Scholars Respond to Budget Proposal

The White House released President Trump’s 2019 budget proposal Monday morning. Below, Mercatus Center scholars comment on a few of the policy recommendations contained within.

Brian Knight on the Consumer Financial Protection Bureau’s funding

The proposal to bring the Consumer Financial Protection Bureau (CFPB) into appropriations isn’t surprising. Since its inception, there have been concerns that the CFPB lacks accountability. The recent decision by the DC Circuit that the CFPB’s structure, a sole director removable only for cause, is constitutional is only going to increase the desire to make the CFPB accountable to elected government officials in some way. At this point, appropriations are the last best tool to make the agency accountable.

Christine McDaniel on the budget’s call for trade reciprocity, and reports that President Trump will announce a reciprocal import tax proposal this week

A reciprocal tariff is not a good idea for several reasons. First, it is an import tax. This tax will make our imports more expensive and reduce competition. For consumers, and as others have noted, a ten percent tax on imports is akin to a ten percent additional tax on your Walmart checkout. For businesses—many of whom rely on imported intermediate inputs—it will make their cost of doing business go up. Remember, 40 to 50 percent of US imports are intermediate goods.
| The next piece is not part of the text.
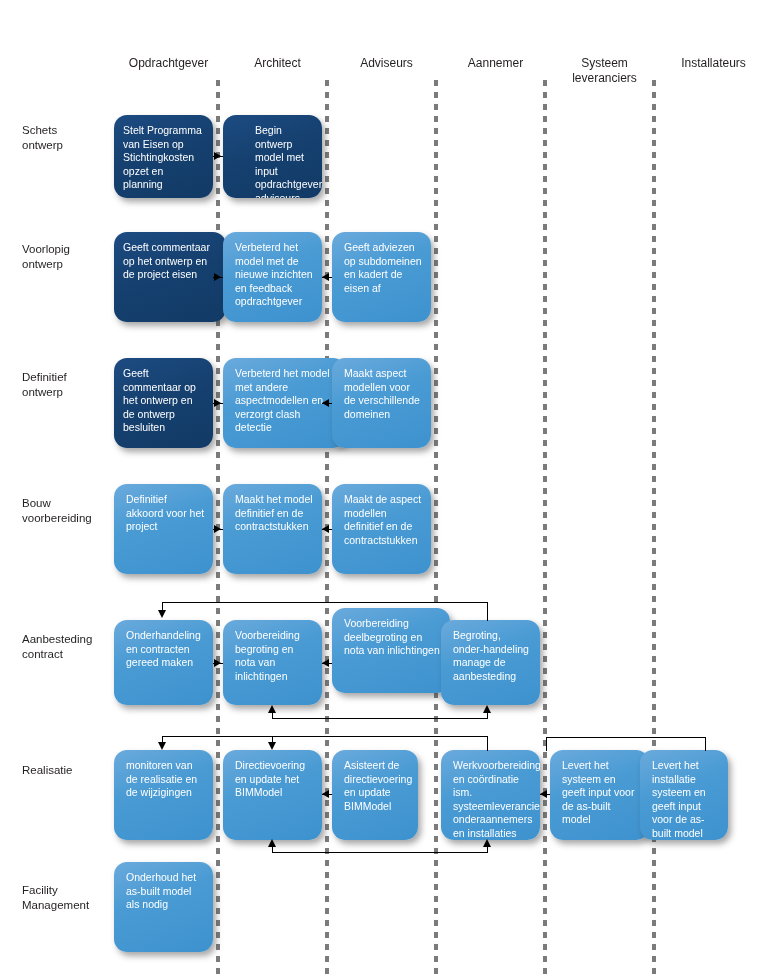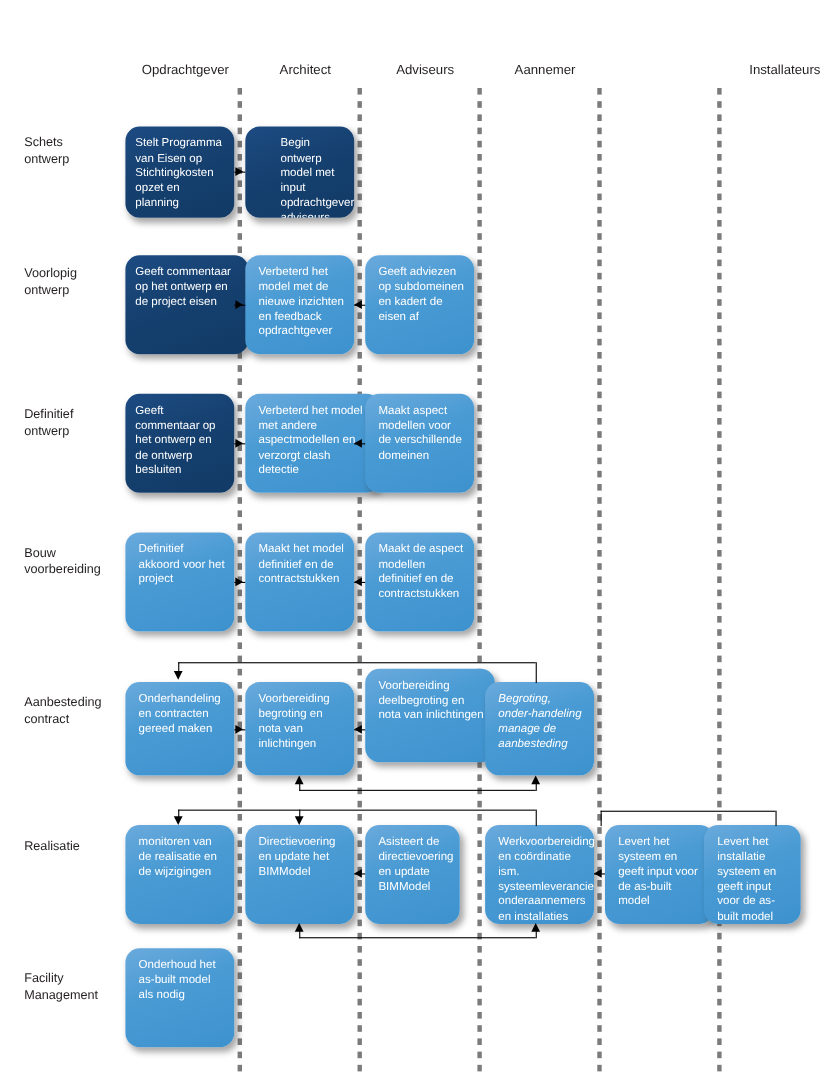"Systeem" div.col-head { html: none -> <div>Systeem<br>leveranciers</div> }
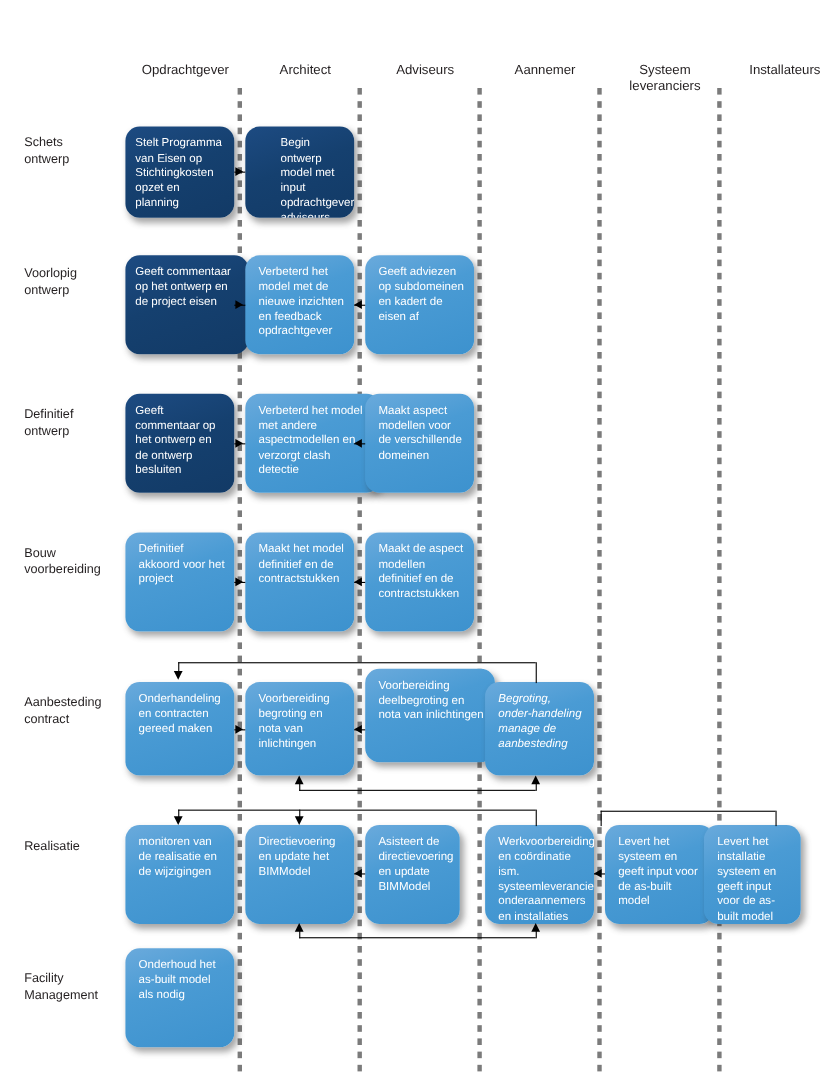"Begroting, onder-handeling manage de" div.pbox { font-style: italic -> none }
Second, it will not reduce the trade deficit. The only sustainable way to reduce the trade deficit is to overhaul the tax code to increase the incentives to save or decrease the incentives to consume (or both). 

Third, the administration of a reciprocal tariff is not practical. The United States has over 150 trading partners, and we import over 10,000 goods. Moreover, each country has different tariffs on different goods, and each country’s tariff schedules has been negotiated in a multilateral setting. Not only would such a tariff (import tax) simply disregard agreed upon schedules, but it would also be impossible to administer in any cost effective way.

David Primo on the need for institutional reform

Instead of taking the shovel away from Congress as it digs us deeper into a fiscal hole, the president is asking, “Can I help dig?” What’s needed instead is a clear plan for entitlement reform matched with a set of priorities for federal spending that create a sustainable budget moving forward. Difficult decisions need to be made, but these decisions get harder with each year of inaction.

Veronique de Rugy on the path forward for deficit reduction

The President’s proposed budget unrealistically expects that it can grow spending and that economic growth will keep the deficit down. The only way to realistically keep the deficit from growing is to have a mix of strong growth and spending reduction. There’s no way around it.